#### What needs to be done:
The task requires restating, word for word, the lines of the entries below from the one containing "- No se utilizó" through the final one, both included.

◇ ◇ ◇ ◇ ◇

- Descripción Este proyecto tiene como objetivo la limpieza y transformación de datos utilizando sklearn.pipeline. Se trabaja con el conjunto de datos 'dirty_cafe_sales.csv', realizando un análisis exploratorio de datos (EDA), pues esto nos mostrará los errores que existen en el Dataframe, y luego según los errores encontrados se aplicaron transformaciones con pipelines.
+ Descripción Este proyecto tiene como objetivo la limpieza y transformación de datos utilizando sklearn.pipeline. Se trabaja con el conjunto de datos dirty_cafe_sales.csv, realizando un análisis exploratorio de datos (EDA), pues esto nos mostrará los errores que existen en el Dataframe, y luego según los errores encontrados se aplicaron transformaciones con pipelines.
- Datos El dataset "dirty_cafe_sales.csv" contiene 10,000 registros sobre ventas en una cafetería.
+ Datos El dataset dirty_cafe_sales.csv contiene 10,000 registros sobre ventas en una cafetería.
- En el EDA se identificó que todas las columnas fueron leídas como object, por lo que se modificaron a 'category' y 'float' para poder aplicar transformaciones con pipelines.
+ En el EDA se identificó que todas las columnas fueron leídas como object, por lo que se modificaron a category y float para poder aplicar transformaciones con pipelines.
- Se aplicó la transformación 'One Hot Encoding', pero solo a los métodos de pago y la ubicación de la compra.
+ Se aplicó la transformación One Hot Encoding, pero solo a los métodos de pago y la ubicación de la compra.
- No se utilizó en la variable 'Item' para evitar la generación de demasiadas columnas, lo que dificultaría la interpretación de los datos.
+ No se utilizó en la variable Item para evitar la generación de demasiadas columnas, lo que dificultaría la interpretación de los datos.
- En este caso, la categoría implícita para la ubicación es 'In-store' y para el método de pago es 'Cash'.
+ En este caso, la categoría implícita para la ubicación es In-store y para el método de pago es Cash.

◇ ◇ ◇ ◇ ◇

#### Solution to the exercise:
- No se utilizó en la variable 'Item' para evitar la generación de demasiadas columnas, lo que dificultaría la interpretación de los datos.
+ No se utilizó en la variable Item para evitar la generación de demasiadas columnas, lo que dificultaría la interpretación de los datos.
- En este caso, la categoría implícita para la ubicación es 'In-store' y para el método de pago es 'Cash'.
+ En este caso, la categoría implícita para la ubicación es In-store y para el método de pago es Cash.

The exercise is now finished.